■ **Exercise brief**: Report the lines of the data below that contain the string "dotted".

(Dataset items)
■ ■ ■ ■

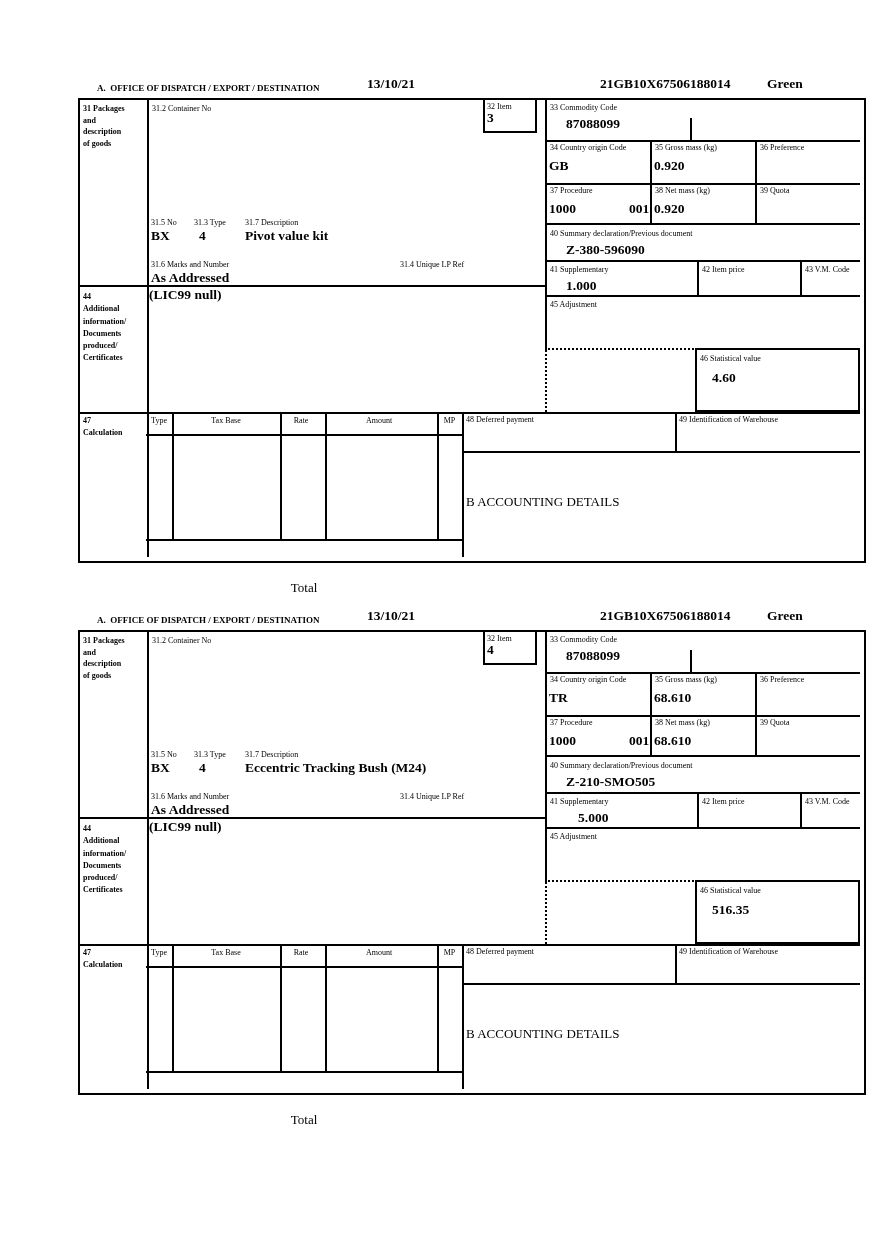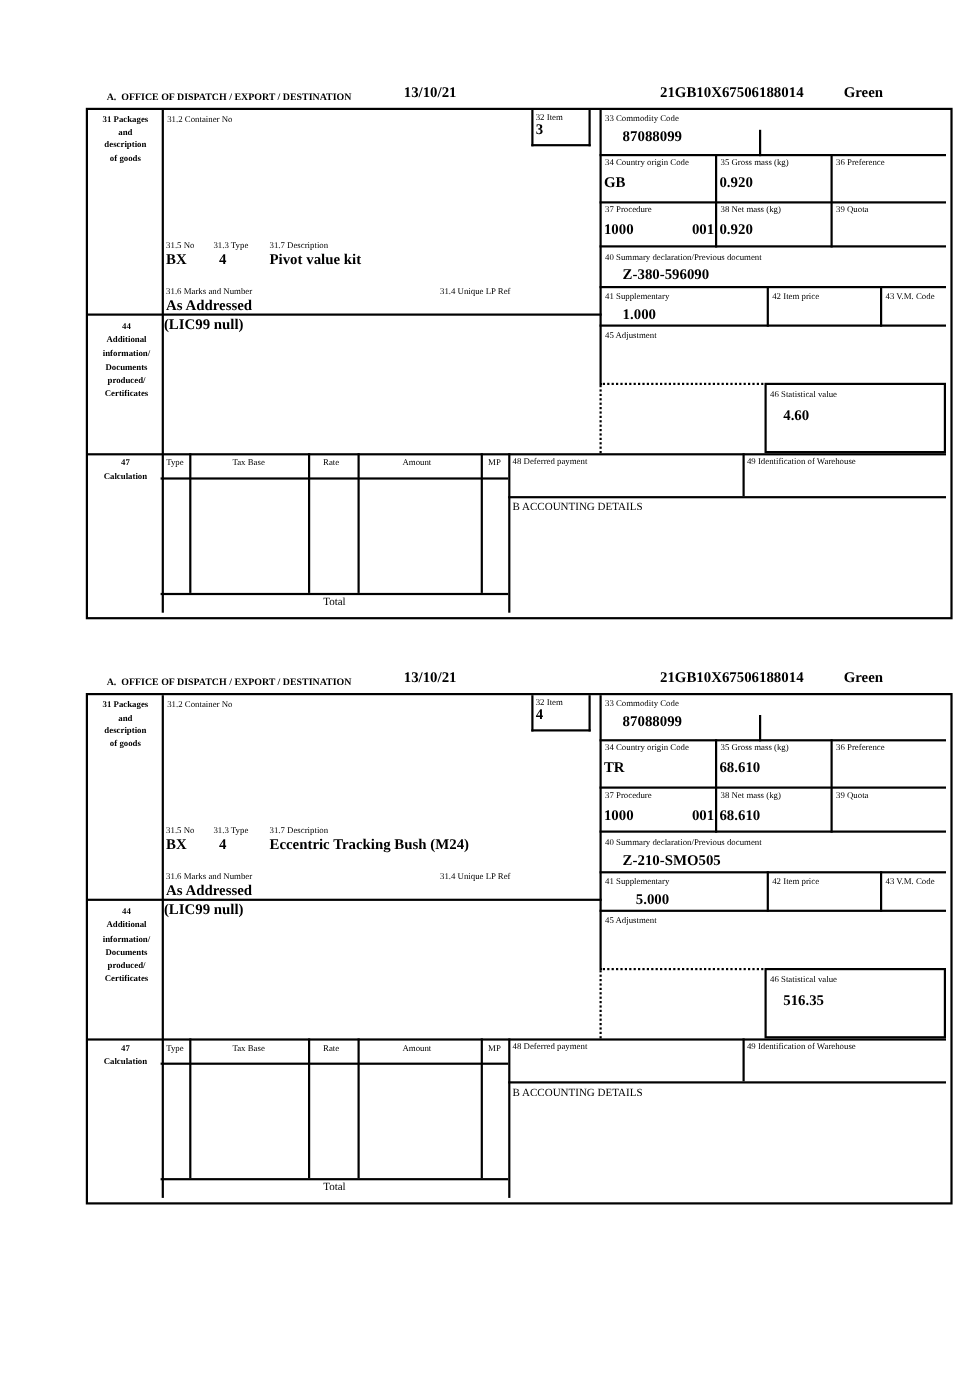--- a/index.html
+++ b/index.html
@@ -10,25 +10,25 @@
   .hlbl{position:absolute;font-size:9px;font-weight:bold;white-space:pre;}
   .hval{position:absolute;font-size:13.5px;font-weight:bold;white-space:pre;}
   .box{position:absolute;top:23px;left:0;width:784px;height:461px;border:2px solid #000;}
   .a{position:absolute;}
   .vl{position:absolute;width:2px;background:#000;}
   .hl{position:absolute;height:2px;background:#000;}
   .vdot{position:absolute;width:0;border-left:2px dotted #000;}
   .hdot{position:absolute;height:0;border-top:2px dotted #000;}
   .lbl{position:absolute;font-size:8px;font-weight:normal;white-space:pre;line-height:10px;}
   .lblblock{position:absolute;font-size:8px;font-weight:bold;line-height:11.5px;}
-  .lblblock span{display:block;text-align:center;}
+  .lblblock span{display:block;}
   .val{position:absolute;font-size:13.5px;font-weight:bold;white-space:pre;line-height:14px;}
   .cen{text-align:center;}
   .rgt{text-align:center;}
-  .sm{font-size:10px;}
+  .sm{font-size:13px;margin-top:40px;}
 </style>
 </head>
 <body>
 
 <div class="page" id="page">
   <div class="block" style="top: 75px;">
     <div class="hdr">
       <span class="hlbl" style="left:7px;top:8px;">A.  OFFICE OF DISPATCH / EXPORT / DESTINATION</span>
       <span class="hval" style="left:277px;top:1px;">13/10/21</span>
       <span class="hval" style="left:510px;top:1px;">21GB10X67506188014</span>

■ ■ ■ ■

■ **Solution to the problem**:
   .vdot{position:absolute;width:0;border-left:2px dotted #000;}
   .hdot{position:absolute;height:0;border-top:2px dotted #000;}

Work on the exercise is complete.